A “dead-dog-loser” is the name trial lawyers gave to cases no one expected you to win in court. I had a few of them and always tried my best to get a defendant to plead guilty before making a fool of myself and him by calling his case “ready” for trial.
There was one case, however, that I couldn’t escape from, and I ended up trying it to a jury despite my best efforts not to.
Many lawyers would duck these type of cases, in hopes of tiring out a civilian witness who usually had to take time off from work to come to the courthouse. Two or three continuances could wear out even the most civic-minded person. But then there was always those who would appear in court each and every time an assistant district attorney subpoenaed them. You couldn’t escape those diehards no matter what you did.
Public defenders could avoid these cases through continuances knowing that another lawyer would end up with the loser once they rotated from that courtroom or judge they had been assigned to. A continuance would stretch over a six week period which was time enough for another attorney to face the defendant refusing to plea-bargain.
I never ducked any cases. I might have seen it as guy thing. I had been to Vietnam during the war and I figured I could handle just about anything a judge could throw at me during a trial by a jury. At least no one would be shooting at me no matter how bad my closing argument would be!
Several attorneys who represented this one fellow kept ducking the case that I was eventually assigned to. After reading the police report, I could understand. The case was a “caught inside burglary.” There were no defense for such criminal acts and I kind of figured the case would be a “slow guilty plea” when I put it up for trial, if you know what I mean.
The owner of the building testified that he caught my client in his car-repair shop early in the morning. He held the miscreant with a baseball bat threatening to do him harm should he try to run away before the police got to them.
My client told a different story, however. His version of the truth was that he never went inside the building but was stopped when he walked along side of it. It was dark out, and he said he was going to apply for a job at a site immediately adjacent to the victim’s building in the early morning.
He told the story with quite a conviction and I figured I could let him tell his story before the jury found him guilty and allowed the judge to sentence him.
And that is why I told his story in my opening statement. It was something I had not done in my practice of the law up until that point. And that is to tell the story as if I was the defendant talking to his lawyer.
The trial looked bad for my client but then it kind of “broke my way.” That is, facts my client said in private were slowly revealed in public during the course of the trial’s give and take, particularly when I’d cross-exam the prosecution witnesses.
A police officer had stated that the neighboring building had a hiring process open to the public early that morning The only way to approach the building was to walk past the defendant’s place, he said.
The cop also helped when he said he knew the victim because of previous encounters with him and his place of business. The man had been burglarized before and that this was the first time anyone had been caught.
This testimony was in direct conflict with what the complainant had testified to earlier. I made a note of the contradiction and brought it up during my closing argument. I highlighted this fact as well as the exact words the victim had used after he said he had discovered my client in his shop.
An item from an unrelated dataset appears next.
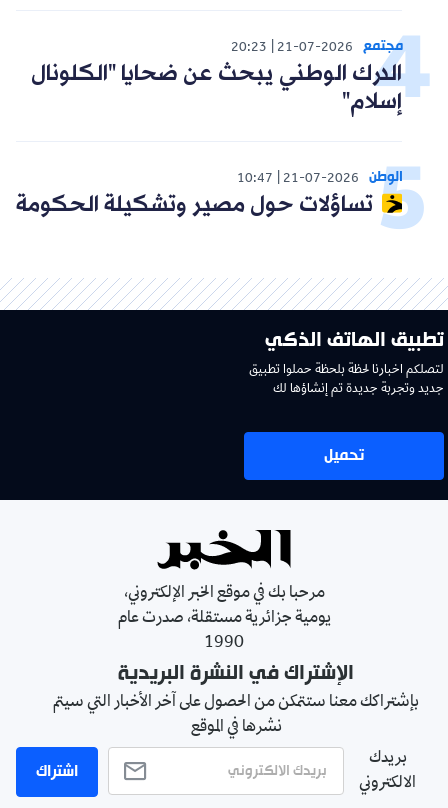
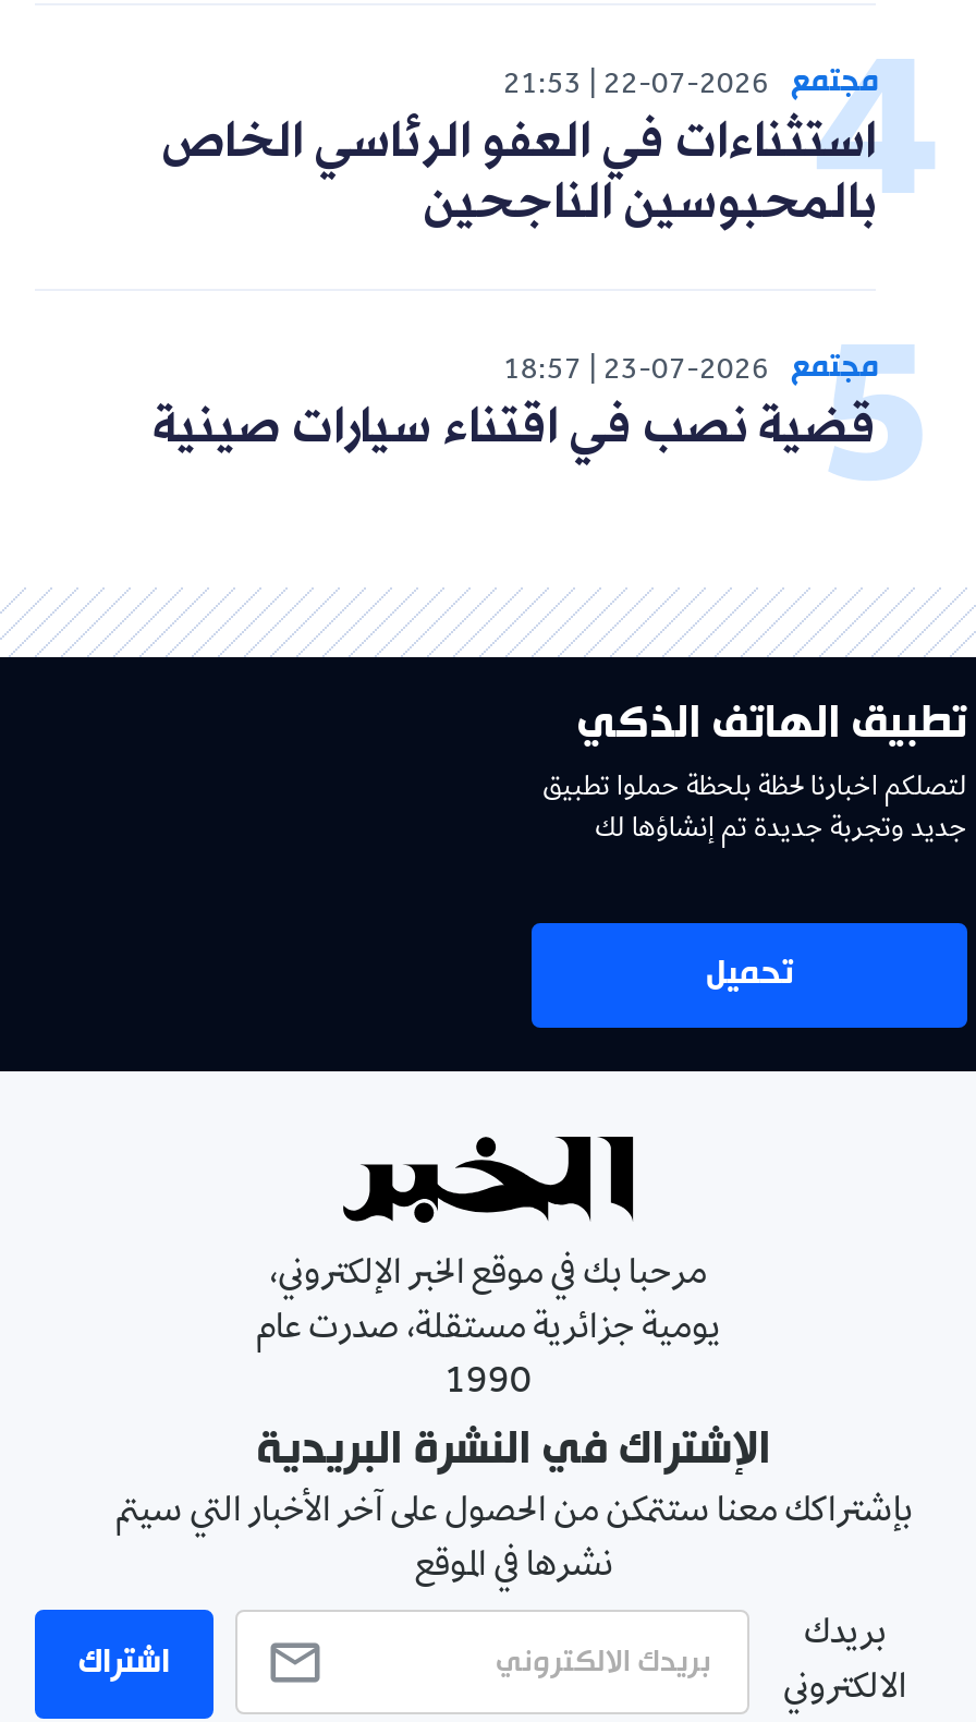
[31,42,402,118] 21-07-2026 | 20:23 | الدرك الوطني يبحث عن ضحايا "الكلونال | إسلام" -> [161,72,876,238] 22-07-2026 | 21:53 | استثناءات في العفو الرئاسي الخاص | بالمحبوسين الناجحين
[16,165,403,221] الوطن | 21-07-2026 | 10:47 | تساؤلات حول مصير وتشكيلة الحكومة -> [152,341,878,463] مجتمع | 23-07-2026 | 18:57 | قضية نصب في اقتناء سيارات صينية

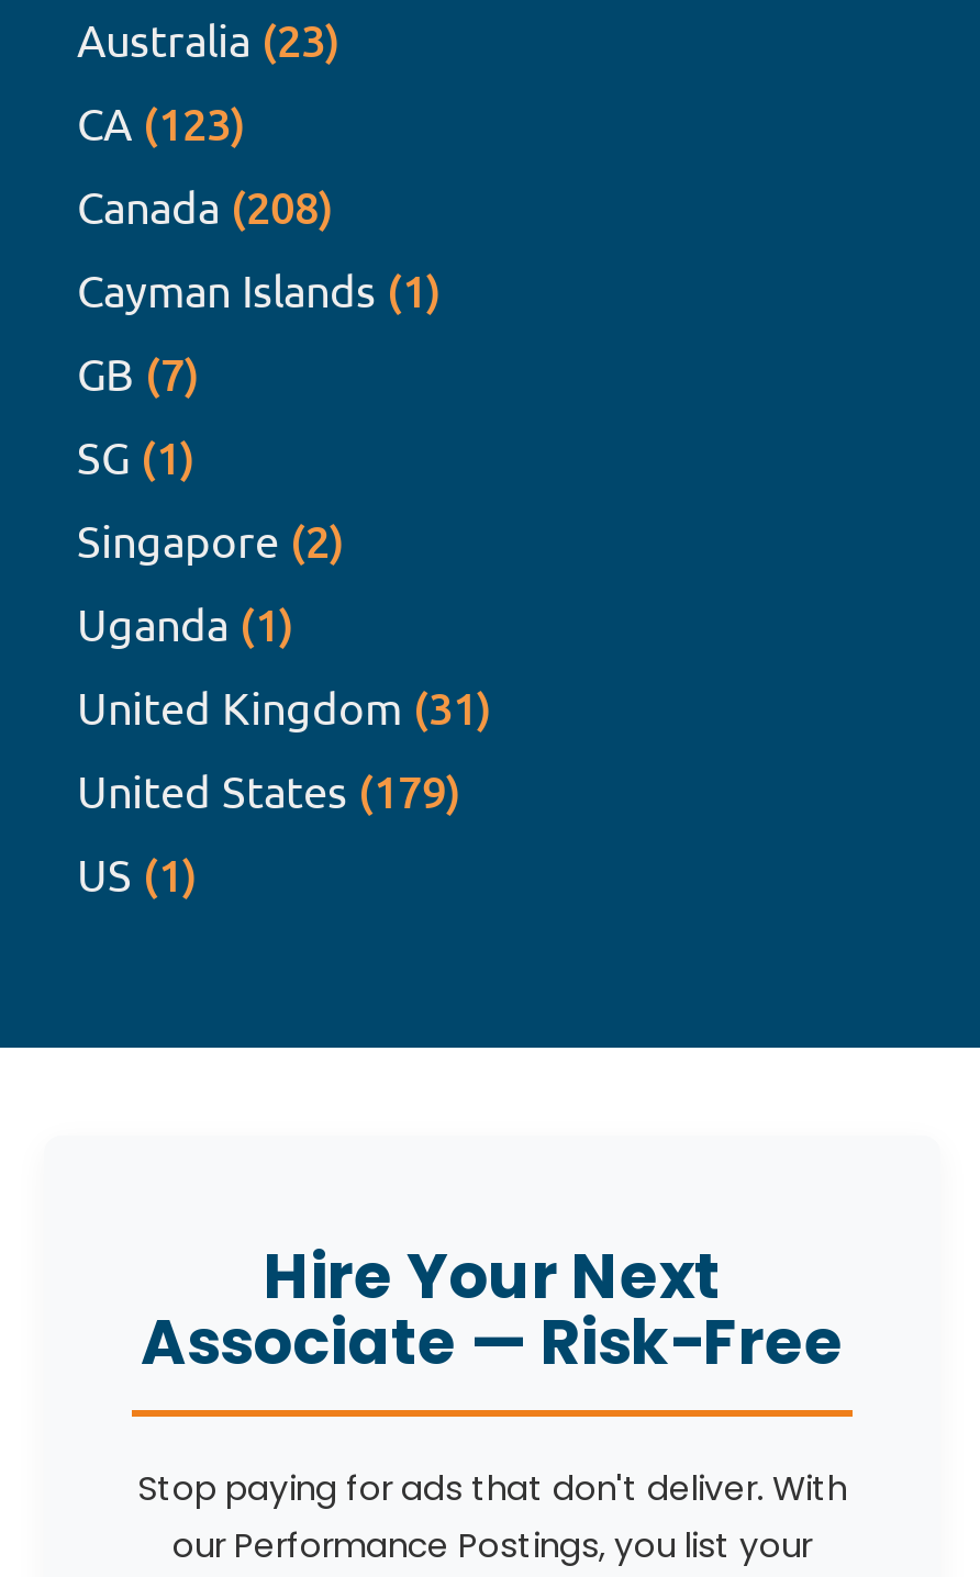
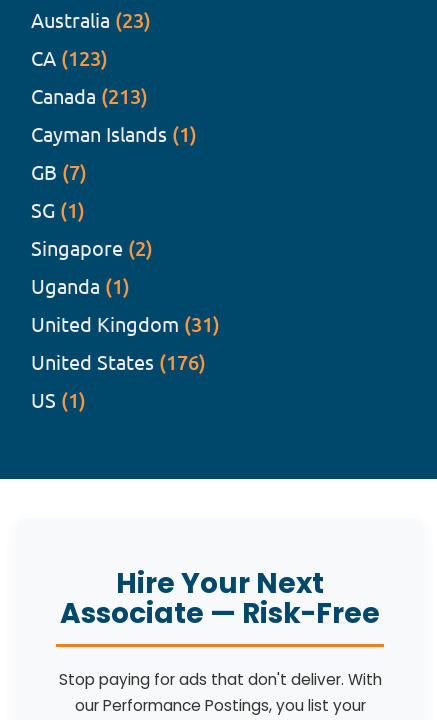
[77,178,334,235] Canada (208) -> [31,83,148,109] Canada (213)
[77,762,461,819] United States (179) -> [31,349,206,375] United States (176)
He said “Go ahead and make my day,” as he held the bat to my client’s head.
My client said that the man had actually held him at gunpoint after ushering him into the building upon confronting him outside. In other words, he forced my client into the building and then called the police, stating that he caught my guy inside.
Clint Eastwood made that line famous, you may recall. In a Dirty Harry movie. Eastwood pointed the gun at the perp and said “”Make my day.” No one would use that term while holding a bat, I had argued. He held a gun to the defendant’s head but refused to say that.
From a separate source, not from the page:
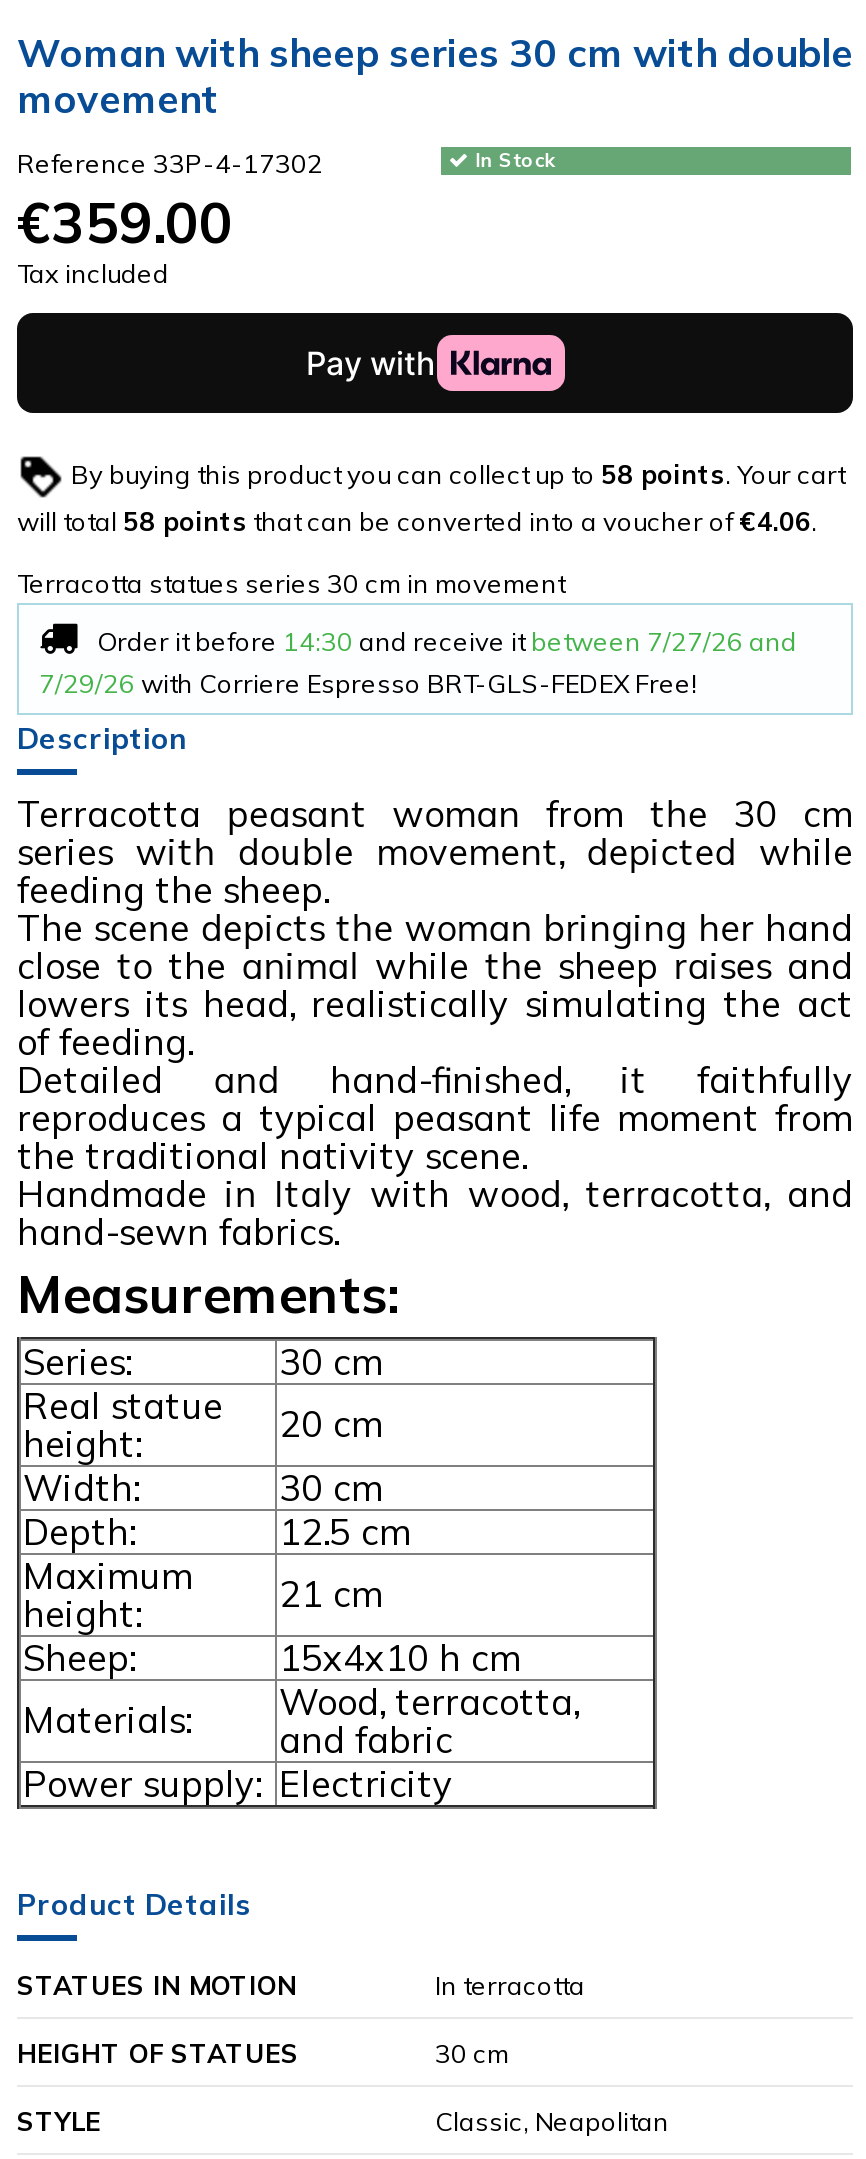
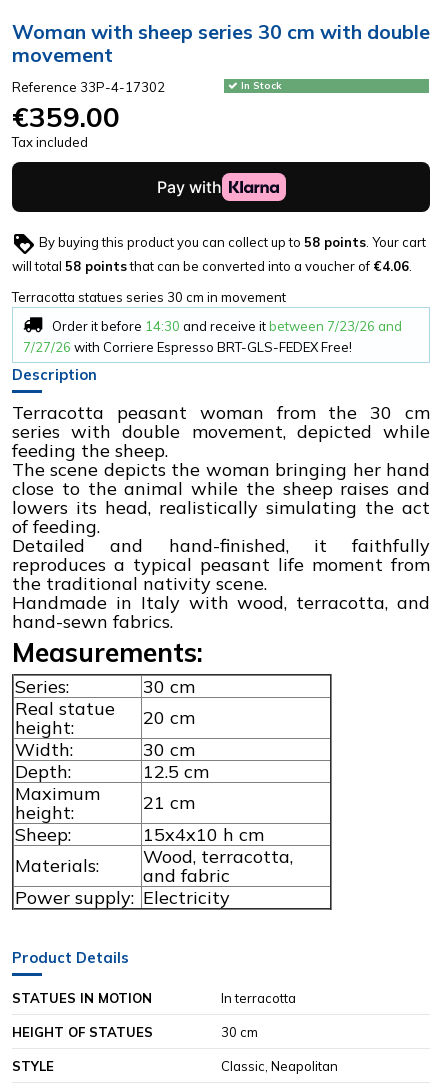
[97,624,797,656] Order it before 14:30 and receive it between 7/27/26 and -> [52,318,402,334] Order it before 14:30 and receive it between 7/23/26 and
[39,666,697,698] 7/29/26 with Corriere Espresso BRT-GLS-FEDEX Free! -> [23,339,352,355] 7/27/26 with Corriere Espresso BRT-GLS-FEDEX Free!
My client had sabotaged the case when the prosecution had rested her case, however. I had expected the defendant to testify in his own defense and had prepped him for it. Now he told me he wasn’t going to take the witness stand and the slim chance I thought I had developed finally dissolved. I told the jury what my client had said during the opening statement and I believed they expected to hear from him, even though I never said he would in those many words.
Luckily, I had the law with me. You see, a defendant has the right at a criminal trial not to testify. He can assert his Fifth Amendment privilege not to incriminate himself.
As importantly, the law forbids a prosecutor from making any comment of his lack of testifying. It would create an automatic mistrial. The case would be thrown out if one could prove there was prosecutorial misconduct in referring to the criminal defendant not testifying.
“Not guilty” jury foreman announced several hours after the deliberation. I had been standing with my client when the judge ordered him to stand and the assistant DA threw her file to the desk in disgust with the verdict announcement. The judge admonished the lawyer — a nice-looking slender woman in her early 30s –and she simply pushed her chair in, without raising her eyes to the judge or to the jury that refused to believe the so-called victim.
A dead-dog-loser had turned into a winner.
My client had told the truth and it set him free despite the lack of faith by his lawyer. I never forgot that lesson and I pray to God I never will.
The truth can indeed set us all free.